* Exercise
Exact copy, no pictures: repeat the data that follows.

Content starts

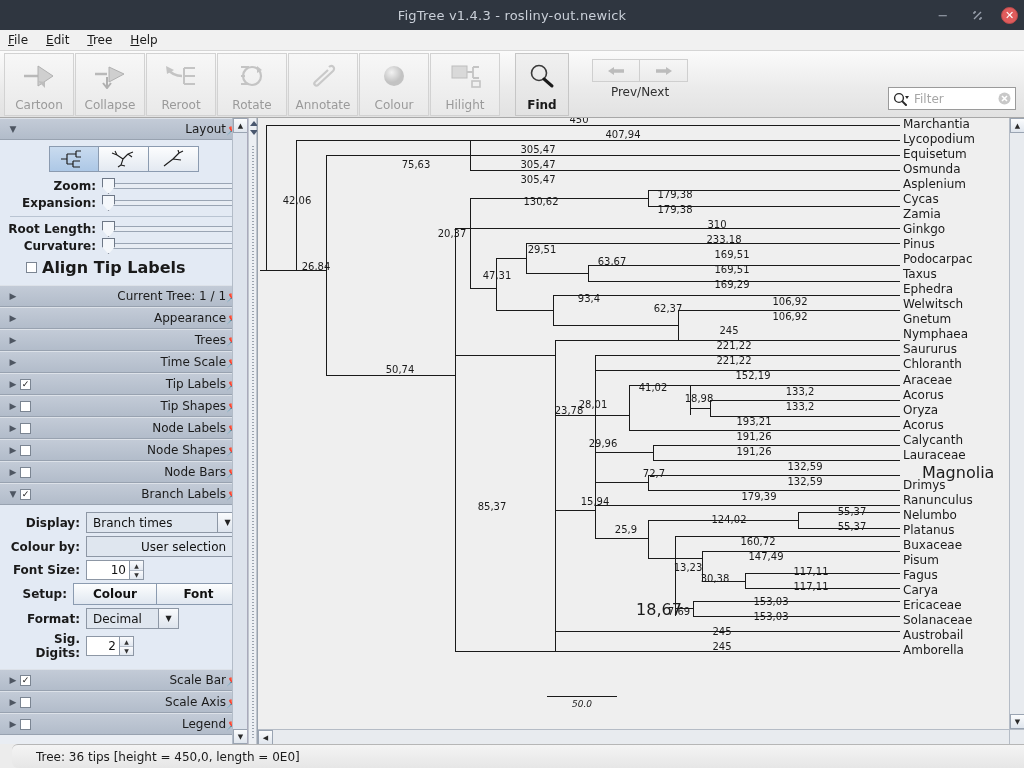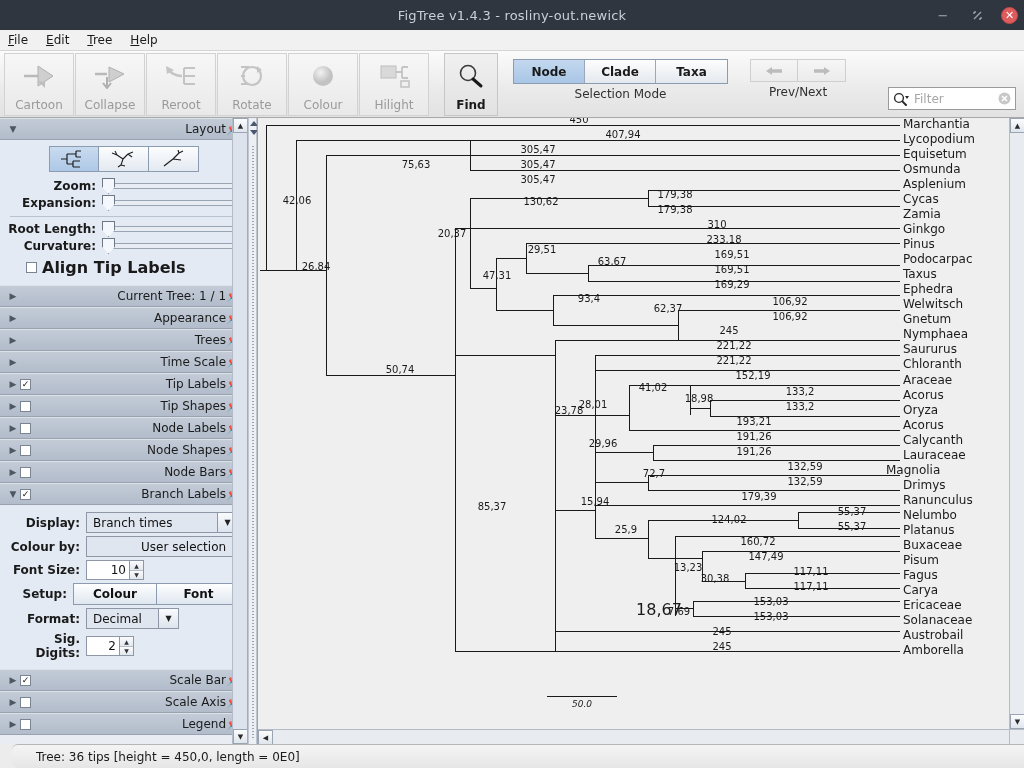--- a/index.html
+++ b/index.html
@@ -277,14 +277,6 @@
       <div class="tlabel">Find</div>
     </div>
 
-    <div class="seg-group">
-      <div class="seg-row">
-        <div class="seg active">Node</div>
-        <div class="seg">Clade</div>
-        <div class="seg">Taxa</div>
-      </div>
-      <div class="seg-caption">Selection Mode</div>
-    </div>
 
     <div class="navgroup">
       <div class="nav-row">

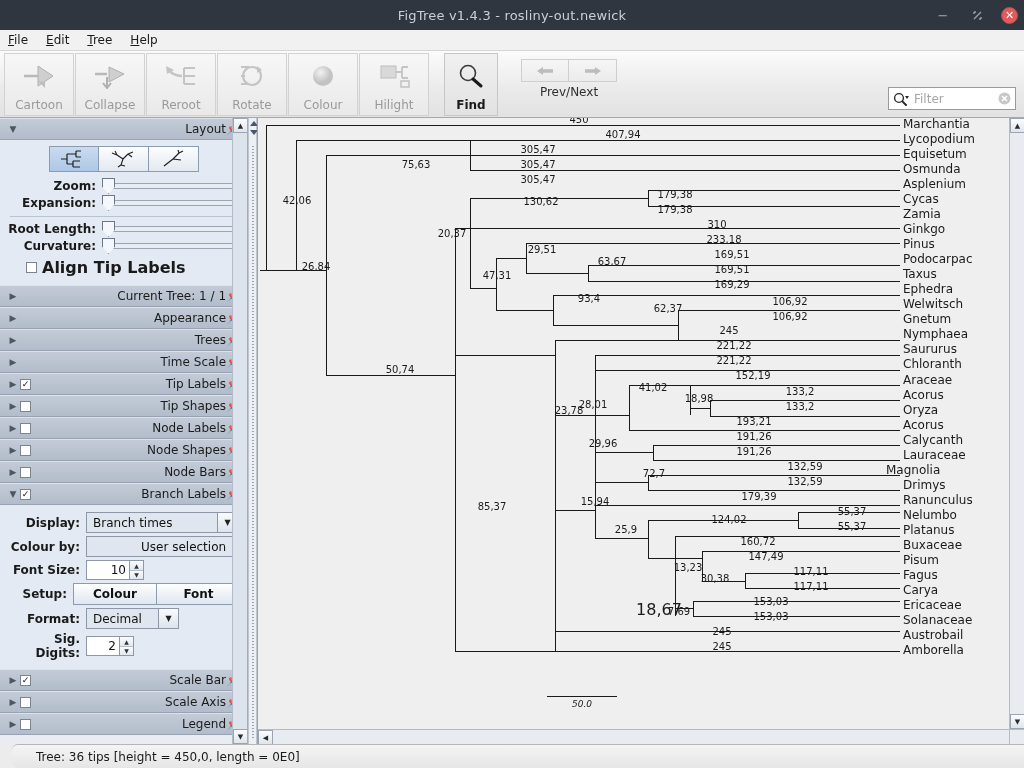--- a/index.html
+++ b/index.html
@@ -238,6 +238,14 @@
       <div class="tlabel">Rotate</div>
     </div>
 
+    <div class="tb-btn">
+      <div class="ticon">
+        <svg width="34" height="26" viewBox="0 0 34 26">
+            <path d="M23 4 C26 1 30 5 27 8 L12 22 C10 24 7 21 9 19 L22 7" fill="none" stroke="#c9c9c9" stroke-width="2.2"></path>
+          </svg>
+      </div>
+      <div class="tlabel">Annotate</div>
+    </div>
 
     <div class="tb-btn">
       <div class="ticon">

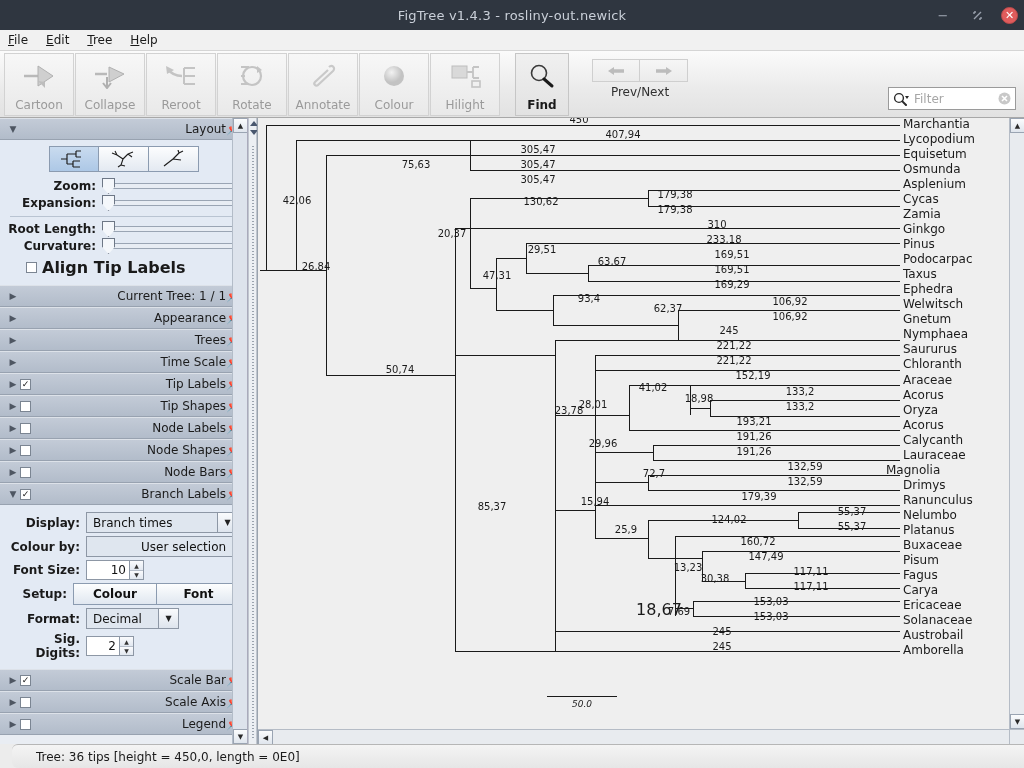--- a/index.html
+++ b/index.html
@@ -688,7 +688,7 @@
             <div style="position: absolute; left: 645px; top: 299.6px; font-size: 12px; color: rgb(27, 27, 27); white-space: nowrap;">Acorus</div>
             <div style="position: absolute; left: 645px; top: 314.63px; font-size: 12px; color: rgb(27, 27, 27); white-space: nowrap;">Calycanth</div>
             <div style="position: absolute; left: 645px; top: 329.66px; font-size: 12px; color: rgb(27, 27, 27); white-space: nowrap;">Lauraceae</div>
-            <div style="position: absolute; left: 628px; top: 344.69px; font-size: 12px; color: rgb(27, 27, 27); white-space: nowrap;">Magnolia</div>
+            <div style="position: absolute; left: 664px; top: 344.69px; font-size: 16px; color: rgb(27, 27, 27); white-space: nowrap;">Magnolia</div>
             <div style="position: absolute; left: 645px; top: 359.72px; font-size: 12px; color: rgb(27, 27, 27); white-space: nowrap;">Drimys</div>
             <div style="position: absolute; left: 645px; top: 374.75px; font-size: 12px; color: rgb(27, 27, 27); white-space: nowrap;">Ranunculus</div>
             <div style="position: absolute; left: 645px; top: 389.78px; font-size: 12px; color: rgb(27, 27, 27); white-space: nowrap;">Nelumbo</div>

Content ends

* Answer box
--- a/index.html
+++ b/index.html
@@ -277,14 +277,6 @@
       <div class="tlabel">Find</div>
     </div>
 
-    <div class="seg-group">
-      <div class="seg-row">
-        <div class="seg active">Node</div>
-        <div class="seg">Clade</div>
-        <div class="seg">Taxa</div>
-      </div>
-      <div class="seg-caption">Selection Mode</div>
-    </div>
 
     <div class="navgroup">
       <div class="nav-row">

--- a/index.html
+++ b/index.html
@@ -238,6 +238,14 @@
       <div class="tlabel">Rotate</div>
     </div>
 
+    <div class="tb-btn">
+      <div class="ticon">
+        <svg width="34" height="26" viewBox="0 0 34 26">
+            <path d="M23 4 C26 1 30 5 27 8 L12 22 C10 24 7 21 9 19 L22 7" fill="none" stroke="#c9c9c9" stroke-width="2.2"></path>
+          </svg>
+      </div>
+      <div class="tlabel">Annotate</div>
+    </div>
 
     <div class="tb-btn">
       <div class="ticon">

--- a/index.html
+++ b/index.html
@@ -688,7 +688,7 @@
             <div style="position: absolute; left: 645px; top: 299.6px; font-size: 12px; color: rgb(27, 27, 27); white-space: nowrap;">Acorus</div>
             <div style="position: absolute; left: 645px; top: 314.63px; font-size: 12px; color: rgb(27, 27, 27); white-space: nowrap;">Calycanth</div>
             <div style="position: absolute; left: 645px; top: 329.66px; font-size: 12px; color: rgb(27, 27, 27); white-space: nowrap;">Lauraceae</div>
-            <div style="position: absolute; left: 628px; top: 344.69px; font-size: 12px; color: rgb(27, 27, 27); white-space: nowrap;">Magnolia</div>
+            <div style="position: absolute; left: 664px; top: 344.69px; font-size: 16px; color: rgb(27, 27, 27); white-space: nowrap;">Magnolia</div>
             <div style="position: absolute; left: 645px; top: 359.72px; font-size: 12px; color: rgb(27, 27, 27); white-space: nowrap;">Drimys</div>
             <div style="position: absolute; left: 645px; top: 374.75px; font-size: 12px; color: rgb(27, 27, 27); white-space: nowrap;">Ranunculus</div>
             <div style="position: absolute; left: 645px; top: 389.78px; font-size: 12px; color: rgb(27, 27, 27); white-space: nowrap;">Nelumbo</div>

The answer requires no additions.